Ketua DEMA FTK Mahfiz menegaskan, pihaknya berkomitmen memastikan penanganan kasus berjalan secara bertanggung jawab, humanis, dan transparan.
Menurutnya, mahasiswa memiliki tanggung jawab moral untuk menjaga marwah kampus serta mendukung penegakan hukum yang adil.
Sebagai bentuk kepedulian, DEMA FTK turut mengawal terduga pelaku ke Polsek Binawidya guna memastikan proses hukum berlangsung tertib, aman, dan sesuai prosedur. Langkah tersebut disebut sebagai wujud dukungan mahasiswa terhadap penegakan hukum yang transparan.
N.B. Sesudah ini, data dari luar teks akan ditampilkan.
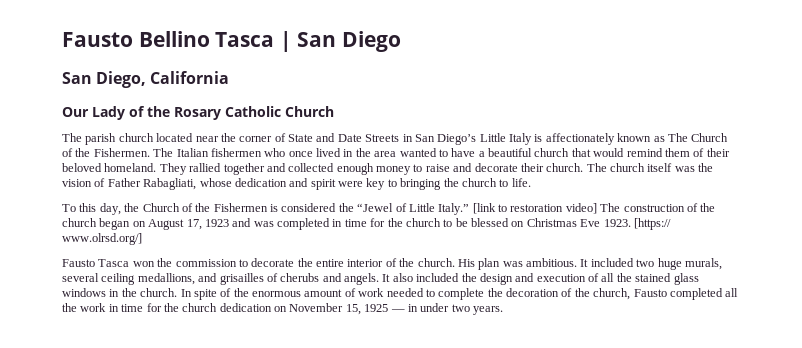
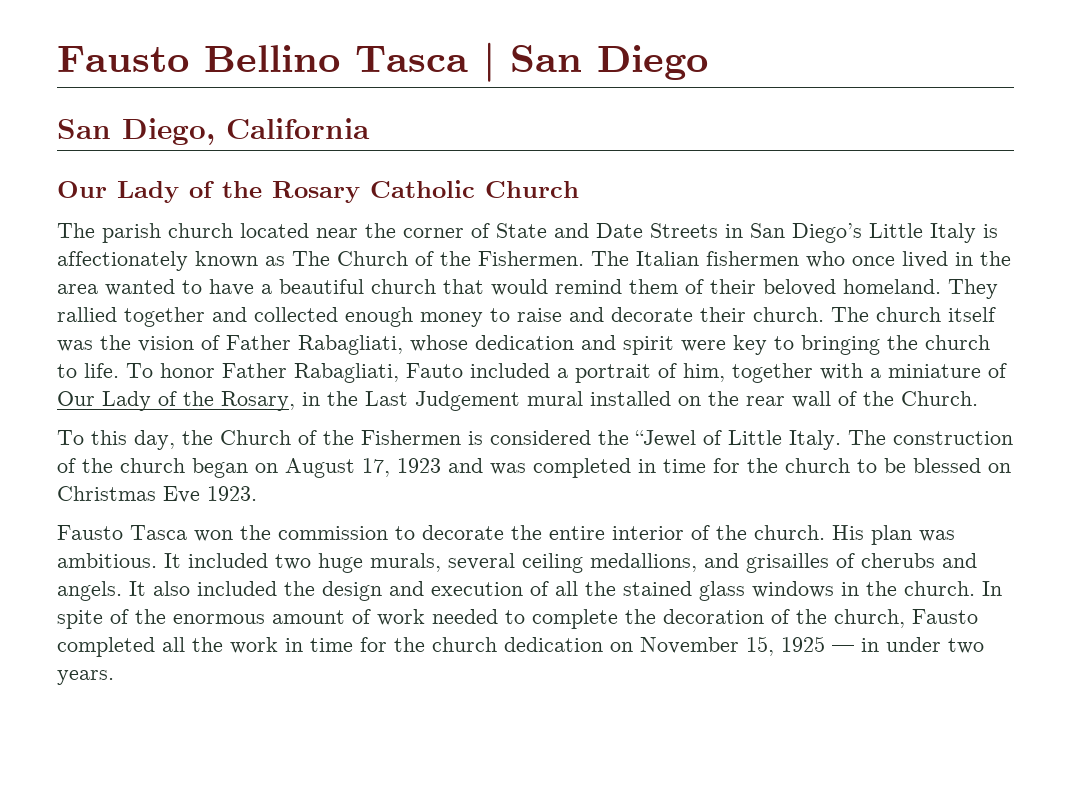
+ To honor Father Rabagliati, Fauto included a portrait of him, together with a miniature of Our Lady of the Rosary, in the Last Judgement mural installed on the rear wall of the Church.
- To this day, the Church of the Fishermen is considered the “Jewel of Little Italy.” [link to restoration video] The construction of the church began on August 17, 1923 and was completed in time for the church to be blessed on Christmas Eve 1923. [https:// www.olrsd.org/]
+ To this day, the Church of the Fishermen is considered the “Jewel of Little Italy. The construction of the church began on August 17, 1923 and was completed in time for the church to be blessed on Christmas Eve 1923.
Selain itu, DEMA FTK juga mendampingi korban untuk mendapatkan penanganan medis di Rumah Sakit Bhayangkara Pekanbaru.
"Pendampingan dilakukan untuk memastikan korban memperoleh layanan kesehatan dan perlindungan yang layak," katanya, Jumat (27/2/2026).
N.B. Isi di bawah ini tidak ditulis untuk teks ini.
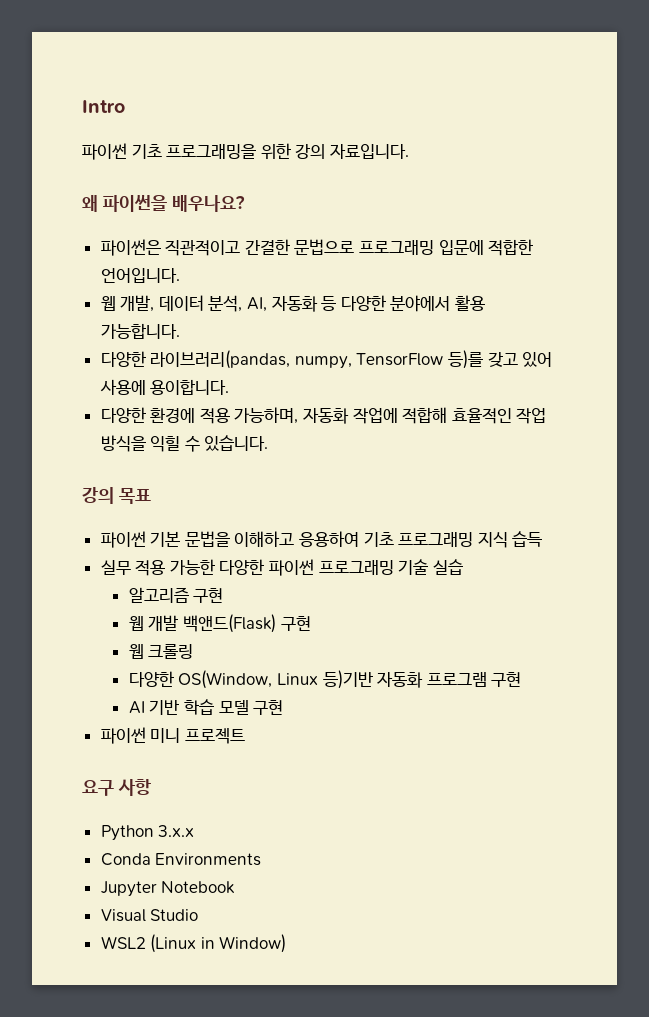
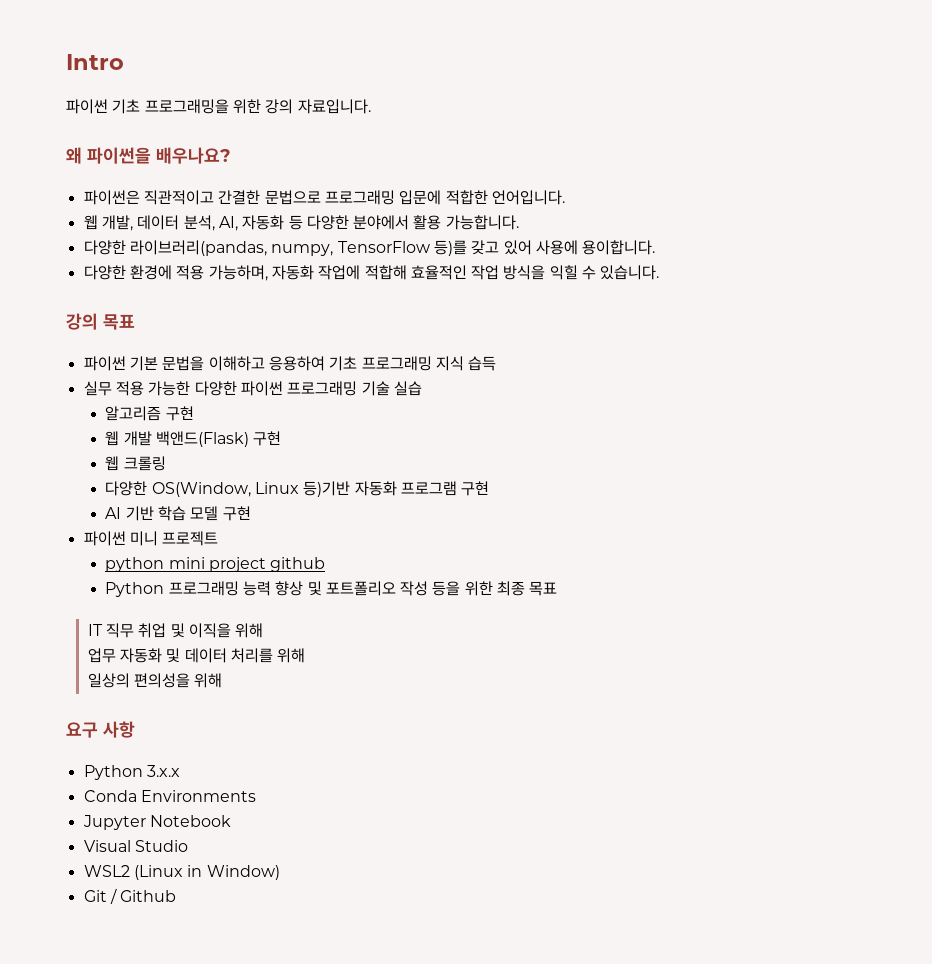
+ python mini project github
+ Python 프로그래밍 능력 향상 및 포트폴리오 작성 등을 위한 최종 목표
+ IT 직무 취업 및 이직을 위해
+ 업무 자동화 및 데이터 처리를 위해
+ 일상의 편의성을 위해
+ Git / Github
Mahfiz menegaskan bahwa langkah yang diambil bukan sekadar respons situasional, melainkan bagian dari tanggung jawab organisasi mahasiswa dalam menjunjung nilai kemanusiaan dan keadilan tanpa memihak.
"DEMA FTK mengimbau seluruh mahasiswa untuk tetap menjaga kondusivitas kampus, tidak menyebarkan informasi yang belum terverifikasi, serta mempercayakan penyelesaian kasus kepada pihak berwenang," katanya.
Pihaknya berharap peristiwa ini menjadi refleksi bersama untuk memperkuat nilai persaudaraan, kedewasaan dalam bersikap, dan komitmen menyelesaikan persoalan melalui jalur yang bermartabat.